───── Source data ─────

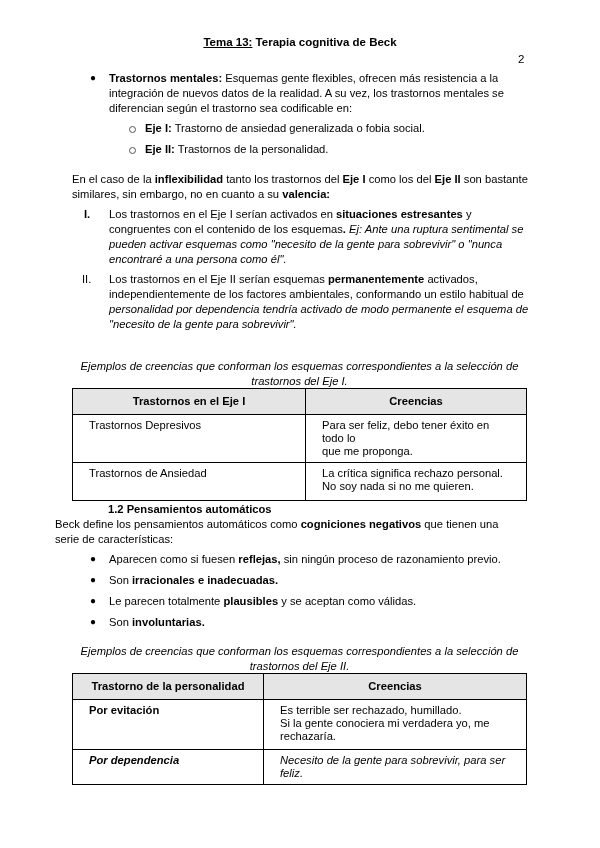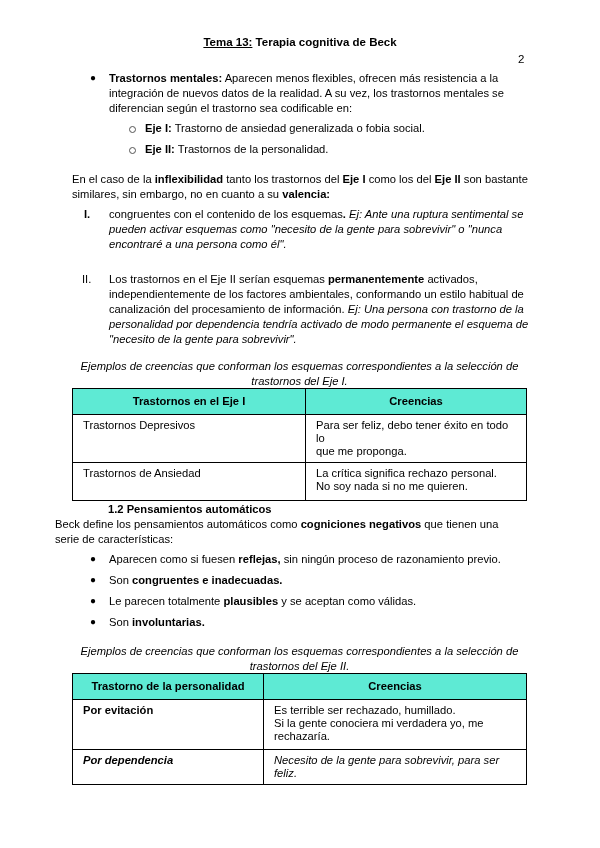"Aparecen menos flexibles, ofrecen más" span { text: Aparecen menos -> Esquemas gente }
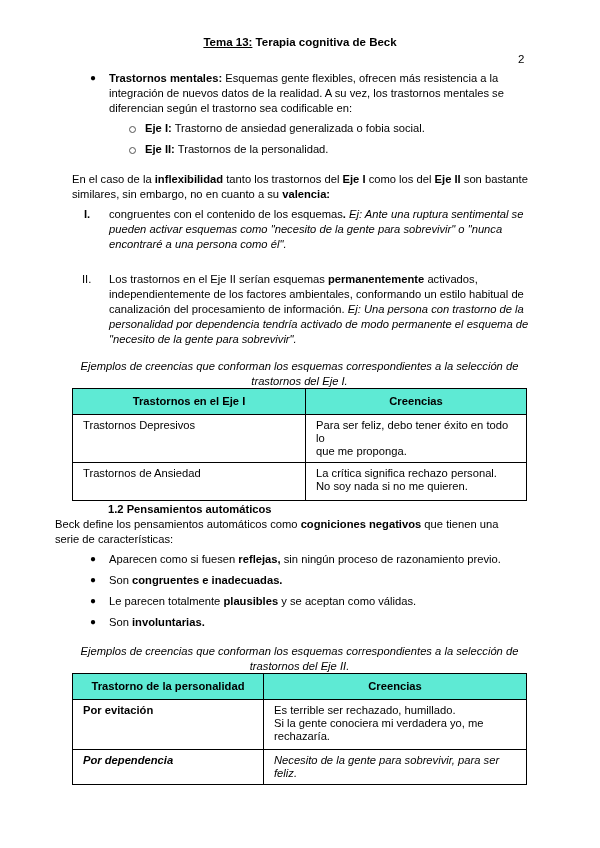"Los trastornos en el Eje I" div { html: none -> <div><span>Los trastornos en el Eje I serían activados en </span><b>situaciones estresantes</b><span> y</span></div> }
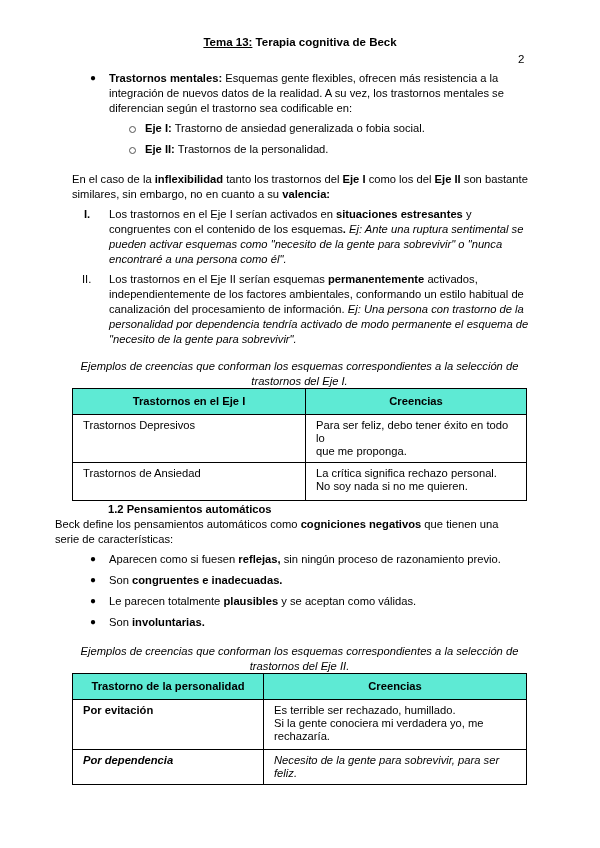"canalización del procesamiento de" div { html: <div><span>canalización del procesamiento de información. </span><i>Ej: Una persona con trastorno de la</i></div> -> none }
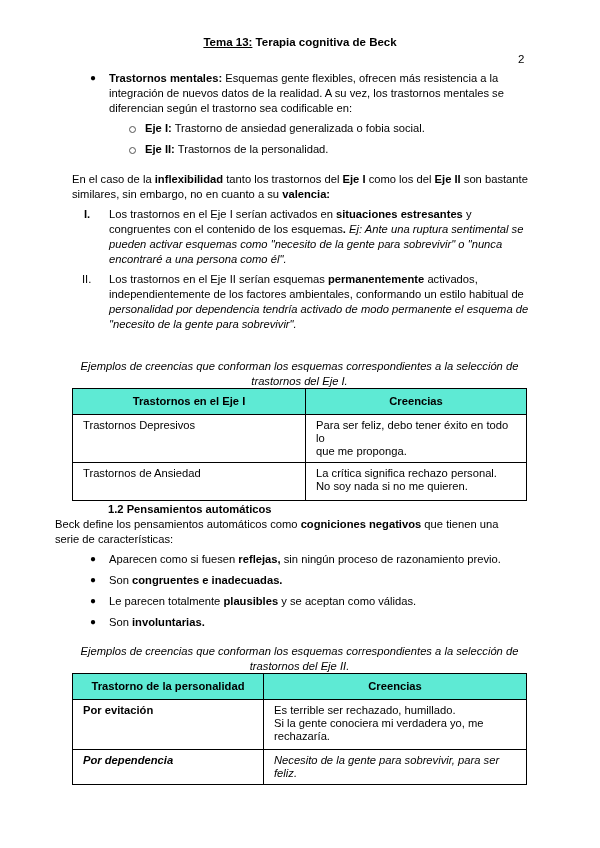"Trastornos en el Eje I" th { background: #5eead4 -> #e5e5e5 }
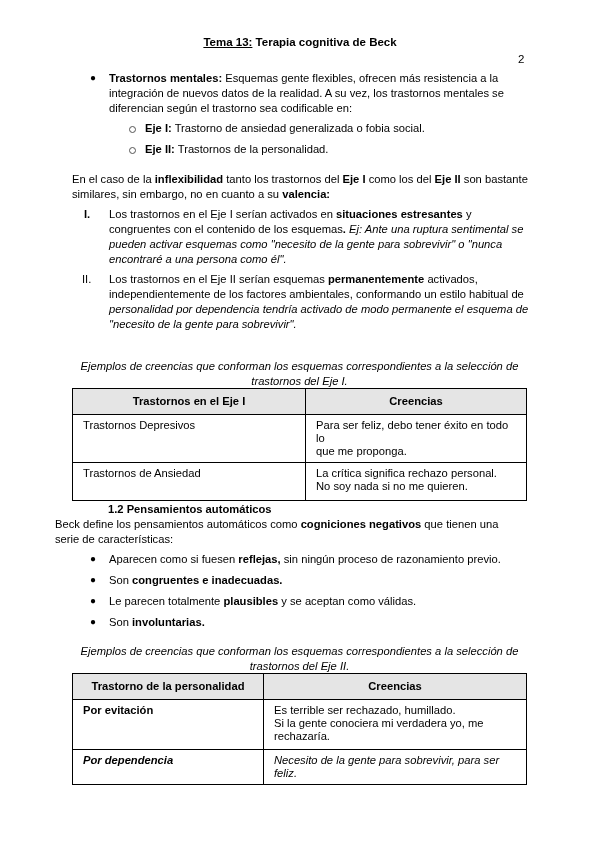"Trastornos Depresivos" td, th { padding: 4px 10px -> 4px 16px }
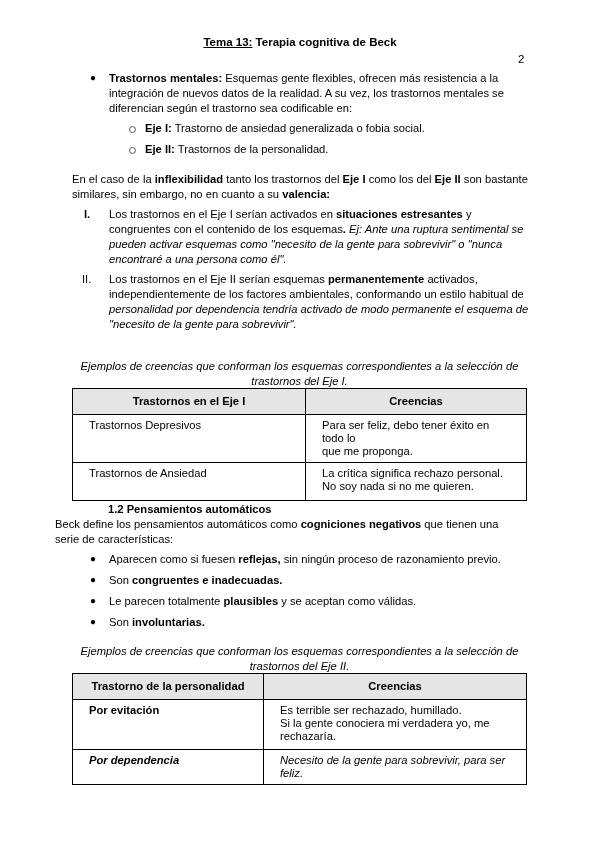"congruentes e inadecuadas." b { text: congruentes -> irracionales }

─────

**Activity:** From the line containing "padding: 4px 10px" through the last line of the entries, copy each line exactly and only those, skipping all pictures.

**Answer to this exercise:**
"Trastornos Depresivos" td, th { padding: 4px 10px -> 4px 16px }
"congruentes e inadecuadas." b { text: congruentes -> irracionales }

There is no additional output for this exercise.